PMID: 23343422 [PubMed - as supplied by publisher]

c-met inhibitors zm-447439 rad001

A Phase II Study of Bevacizumab and Everolimus as Treatment for Refractory Metastatic Renal Cell Carcinoma.

Related Articles

A Phase II Study of Bevacizumab and Everolimus as Treatment for Refractory Metastatic Renal Cell Carcinoma.

Clin Genitourin Cancer. 2013 Jan 24;

Authors: Harshman LC, Barbeau S, McMillian A, Srinivas S

Abstract
BACKGROUND: Agents that inhibit the vascular endothelial growth factor (VEGF) and mammalian target of rapamycin (mTOR) pathways in metastatic renal cell carcinoma (mRCC) prolong progression-free survival (PFS), but durable complete responses are rare. Combinations of these cytostatic therapies have great potential to improve efficacy and to escape tumoral resistance mechanisms, but supra-additive toxicity is a valid concern.
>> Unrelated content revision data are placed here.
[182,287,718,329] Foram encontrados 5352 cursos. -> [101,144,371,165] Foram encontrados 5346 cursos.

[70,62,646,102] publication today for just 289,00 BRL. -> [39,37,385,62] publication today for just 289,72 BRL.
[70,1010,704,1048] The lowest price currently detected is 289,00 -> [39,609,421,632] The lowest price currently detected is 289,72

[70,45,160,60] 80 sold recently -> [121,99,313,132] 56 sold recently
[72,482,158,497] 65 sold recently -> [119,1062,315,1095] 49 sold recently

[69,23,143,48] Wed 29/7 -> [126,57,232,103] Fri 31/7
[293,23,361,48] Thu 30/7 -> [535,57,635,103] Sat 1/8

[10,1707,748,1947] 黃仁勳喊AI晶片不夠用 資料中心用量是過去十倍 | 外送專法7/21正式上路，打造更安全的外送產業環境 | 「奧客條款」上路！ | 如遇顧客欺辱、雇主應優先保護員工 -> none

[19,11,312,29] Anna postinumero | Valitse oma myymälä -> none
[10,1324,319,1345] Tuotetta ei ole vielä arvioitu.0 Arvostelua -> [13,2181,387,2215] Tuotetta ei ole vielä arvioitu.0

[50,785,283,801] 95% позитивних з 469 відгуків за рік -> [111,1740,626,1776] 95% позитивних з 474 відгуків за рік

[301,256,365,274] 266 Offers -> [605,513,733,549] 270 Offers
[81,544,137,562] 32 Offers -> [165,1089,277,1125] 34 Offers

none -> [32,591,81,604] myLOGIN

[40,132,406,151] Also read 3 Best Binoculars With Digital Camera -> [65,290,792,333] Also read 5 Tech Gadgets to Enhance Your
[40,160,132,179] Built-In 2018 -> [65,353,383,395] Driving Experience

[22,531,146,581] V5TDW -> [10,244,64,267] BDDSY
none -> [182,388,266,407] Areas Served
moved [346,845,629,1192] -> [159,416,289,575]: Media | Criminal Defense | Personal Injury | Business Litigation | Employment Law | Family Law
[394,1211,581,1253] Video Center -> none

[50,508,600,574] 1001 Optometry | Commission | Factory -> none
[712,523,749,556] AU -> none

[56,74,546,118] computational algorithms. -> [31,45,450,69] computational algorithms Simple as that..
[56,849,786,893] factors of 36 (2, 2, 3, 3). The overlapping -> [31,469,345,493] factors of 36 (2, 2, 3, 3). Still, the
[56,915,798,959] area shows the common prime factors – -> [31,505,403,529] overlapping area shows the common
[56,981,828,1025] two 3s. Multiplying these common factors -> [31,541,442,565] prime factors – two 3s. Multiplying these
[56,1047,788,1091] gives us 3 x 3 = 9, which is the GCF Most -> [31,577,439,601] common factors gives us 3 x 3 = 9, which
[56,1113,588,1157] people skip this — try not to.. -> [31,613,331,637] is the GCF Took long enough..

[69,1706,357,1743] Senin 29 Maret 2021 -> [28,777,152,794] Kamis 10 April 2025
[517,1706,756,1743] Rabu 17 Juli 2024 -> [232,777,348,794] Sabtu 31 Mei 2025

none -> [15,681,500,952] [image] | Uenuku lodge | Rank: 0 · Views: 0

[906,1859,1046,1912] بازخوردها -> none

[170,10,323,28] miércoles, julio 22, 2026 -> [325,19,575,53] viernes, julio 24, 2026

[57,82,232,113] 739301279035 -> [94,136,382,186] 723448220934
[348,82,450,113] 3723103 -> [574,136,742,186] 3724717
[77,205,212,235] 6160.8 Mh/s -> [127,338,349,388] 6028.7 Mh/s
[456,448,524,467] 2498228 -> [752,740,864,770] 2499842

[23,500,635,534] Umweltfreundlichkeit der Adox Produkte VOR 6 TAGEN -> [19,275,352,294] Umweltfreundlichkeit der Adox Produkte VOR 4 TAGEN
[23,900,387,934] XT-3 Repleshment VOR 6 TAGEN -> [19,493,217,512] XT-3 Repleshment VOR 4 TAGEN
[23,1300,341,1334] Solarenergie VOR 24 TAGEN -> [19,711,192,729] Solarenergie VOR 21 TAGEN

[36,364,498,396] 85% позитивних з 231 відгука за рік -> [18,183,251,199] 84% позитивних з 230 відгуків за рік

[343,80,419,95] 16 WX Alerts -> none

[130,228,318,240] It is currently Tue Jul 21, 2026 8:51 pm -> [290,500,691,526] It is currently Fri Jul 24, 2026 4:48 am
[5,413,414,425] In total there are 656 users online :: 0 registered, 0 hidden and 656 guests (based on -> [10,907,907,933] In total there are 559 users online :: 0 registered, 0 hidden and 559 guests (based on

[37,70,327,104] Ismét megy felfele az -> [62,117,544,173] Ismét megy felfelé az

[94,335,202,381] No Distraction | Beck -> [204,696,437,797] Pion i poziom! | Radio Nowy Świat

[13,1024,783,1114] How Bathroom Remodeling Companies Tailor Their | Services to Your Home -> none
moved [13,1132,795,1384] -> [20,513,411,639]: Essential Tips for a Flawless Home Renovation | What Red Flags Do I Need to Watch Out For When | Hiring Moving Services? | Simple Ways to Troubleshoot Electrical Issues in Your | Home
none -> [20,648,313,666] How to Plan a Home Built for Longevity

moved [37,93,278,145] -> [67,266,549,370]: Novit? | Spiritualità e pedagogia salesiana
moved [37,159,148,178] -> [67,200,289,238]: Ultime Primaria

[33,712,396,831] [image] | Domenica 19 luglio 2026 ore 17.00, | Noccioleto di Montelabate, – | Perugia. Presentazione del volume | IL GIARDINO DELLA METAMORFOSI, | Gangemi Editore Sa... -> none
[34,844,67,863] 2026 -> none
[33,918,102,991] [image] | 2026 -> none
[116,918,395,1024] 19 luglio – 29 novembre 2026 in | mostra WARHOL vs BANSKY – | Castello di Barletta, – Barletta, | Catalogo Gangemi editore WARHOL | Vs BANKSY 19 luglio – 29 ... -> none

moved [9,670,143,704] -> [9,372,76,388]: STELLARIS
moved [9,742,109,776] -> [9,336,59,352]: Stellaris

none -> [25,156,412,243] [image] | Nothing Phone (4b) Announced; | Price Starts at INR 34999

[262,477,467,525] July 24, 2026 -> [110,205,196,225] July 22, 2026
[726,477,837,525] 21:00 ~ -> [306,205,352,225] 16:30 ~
We investigated whether horizontal blockade with the combination of bevacizumab, a monoclonal antibody to VEGF-A, and of everolimus, an oral mTOR inhibitor, improved PFS in patients with clear cell mRCC who had received prior VEGF blockade. METHODS: In this phase II investigator-initiated study, 10 of 30 planned patients were enrolled. Bevacizumab 10 mg/kg was administered intravenously every 14 days. Everolimus was orally dosed at 10 mg daily. The patients were treated until disease progression or unacceptable toxicity. The primary endpoint was PFS. RESULTS: The median age was 55 years. The majority of patients were white men with an Eastern Cooperative Oncology Group performance status of 1 (80%) and intermediate risk disease by Memorial Sloan-Kettering Cancer Center criteria (70%). All the patients had received 1 prior VEGF inhibitor. The median PFS in the 10 evaluable patients was 5.1 months, which was less than the expected historical control of bevacizumab monotherapy at 6 months. The median overall survival was 21 months. The best response was a partial response in 1 patient and stable disease in 9. Forty percent of the patients were discontinued from the study due to toxicity. CONCLUSIONS: In our experience, the combination of bevacizumab and everolimus was toxic. The efficacy achieved did not support its combined use over sequential administration. Ongoing randomized studies will definitively evaluate the combination's efficacy and tolerability.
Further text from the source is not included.